What you have to do: Among the entries below, find the lines with "bitrate" and copy them.

#####

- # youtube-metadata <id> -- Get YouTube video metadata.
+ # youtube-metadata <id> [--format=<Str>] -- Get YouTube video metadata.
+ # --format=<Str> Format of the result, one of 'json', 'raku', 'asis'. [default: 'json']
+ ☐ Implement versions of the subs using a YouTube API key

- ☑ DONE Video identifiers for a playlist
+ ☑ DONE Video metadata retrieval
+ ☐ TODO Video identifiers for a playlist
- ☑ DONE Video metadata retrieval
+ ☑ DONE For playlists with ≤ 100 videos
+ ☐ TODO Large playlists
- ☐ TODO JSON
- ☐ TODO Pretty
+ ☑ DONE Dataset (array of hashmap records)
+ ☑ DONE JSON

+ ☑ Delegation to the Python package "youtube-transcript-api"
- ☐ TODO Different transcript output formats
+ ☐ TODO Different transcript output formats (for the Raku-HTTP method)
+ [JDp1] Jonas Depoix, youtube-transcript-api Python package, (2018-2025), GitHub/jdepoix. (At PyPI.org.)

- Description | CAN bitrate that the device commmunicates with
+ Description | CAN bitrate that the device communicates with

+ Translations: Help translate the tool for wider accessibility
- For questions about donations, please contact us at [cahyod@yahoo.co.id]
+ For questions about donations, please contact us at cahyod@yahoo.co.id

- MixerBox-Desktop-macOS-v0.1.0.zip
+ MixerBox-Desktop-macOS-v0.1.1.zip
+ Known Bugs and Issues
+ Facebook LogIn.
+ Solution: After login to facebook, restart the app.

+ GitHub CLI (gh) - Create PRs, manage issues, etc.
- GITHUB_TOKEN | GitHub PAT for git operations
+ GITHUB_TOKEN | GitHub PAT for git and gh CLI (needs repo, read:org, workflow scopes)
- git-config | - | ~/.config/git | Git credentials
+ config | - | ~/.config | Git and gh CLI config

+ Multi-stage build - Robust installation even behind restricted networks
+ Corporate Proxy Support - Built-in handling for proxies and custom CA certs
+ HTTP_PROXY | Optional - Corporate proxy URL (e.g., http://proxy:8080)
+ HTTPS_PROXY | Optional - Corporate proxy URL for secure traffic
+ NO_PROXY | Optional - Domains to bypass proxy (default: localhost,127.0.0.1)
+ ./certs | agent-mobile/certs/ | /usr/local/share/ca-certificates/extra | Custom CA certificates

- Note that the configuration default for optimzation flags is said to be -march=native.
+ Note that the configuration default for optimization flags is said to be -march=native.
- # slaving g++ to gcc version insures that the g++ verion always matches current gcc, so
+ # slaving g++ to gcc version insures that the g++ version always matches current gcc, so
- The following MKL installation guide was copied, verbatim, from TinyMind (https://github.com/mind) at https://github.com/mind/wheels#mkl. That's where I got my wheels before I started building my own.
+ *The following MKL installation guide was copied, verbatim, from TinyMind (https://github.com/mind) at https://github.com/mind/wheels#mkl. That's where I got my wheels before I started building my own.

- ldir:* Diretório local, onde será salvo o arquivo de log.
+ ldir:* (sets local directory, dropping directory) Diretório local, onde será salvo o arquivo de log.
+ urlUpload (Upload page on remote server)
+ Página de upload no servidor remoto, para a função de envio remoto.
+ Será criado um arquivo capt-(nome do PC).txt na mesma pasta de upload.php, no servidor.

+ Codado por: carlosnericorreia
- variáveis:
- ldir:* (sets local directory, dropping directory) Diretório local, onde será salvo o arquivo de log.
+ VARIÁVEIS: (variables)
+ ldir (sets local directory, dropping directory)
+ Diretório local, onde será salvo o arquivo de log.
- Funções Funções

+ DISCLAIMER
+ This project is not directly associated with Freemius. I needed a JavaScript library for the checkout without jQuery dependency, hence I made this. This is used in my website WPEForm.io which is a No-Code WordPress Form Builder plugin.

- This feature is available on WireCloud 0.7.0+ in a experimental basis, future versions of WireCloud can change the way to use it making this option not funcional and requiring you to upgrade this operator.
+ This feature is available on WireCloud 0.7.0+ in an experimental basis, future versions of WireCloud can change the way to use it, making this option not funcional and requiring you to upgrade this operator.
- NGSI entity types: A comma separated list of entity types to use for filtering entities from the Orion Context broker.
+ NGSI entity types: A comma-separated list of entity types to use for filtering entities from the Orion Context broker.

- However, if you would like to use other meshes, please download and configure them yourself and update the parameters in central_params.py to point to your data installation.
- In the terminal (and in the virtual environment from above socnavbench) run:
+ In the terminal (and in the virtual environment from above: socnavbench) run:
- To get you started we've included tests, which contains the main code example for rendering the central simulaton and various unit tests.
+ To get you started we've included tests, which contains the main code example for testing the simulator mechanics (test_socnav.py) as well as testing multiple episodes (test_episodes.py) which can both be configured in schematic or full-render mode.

#####

Output for this exercise:
- Description | CAN bitrate that the device commmunicates with
+ Description | CAN bitrate that the device communicates with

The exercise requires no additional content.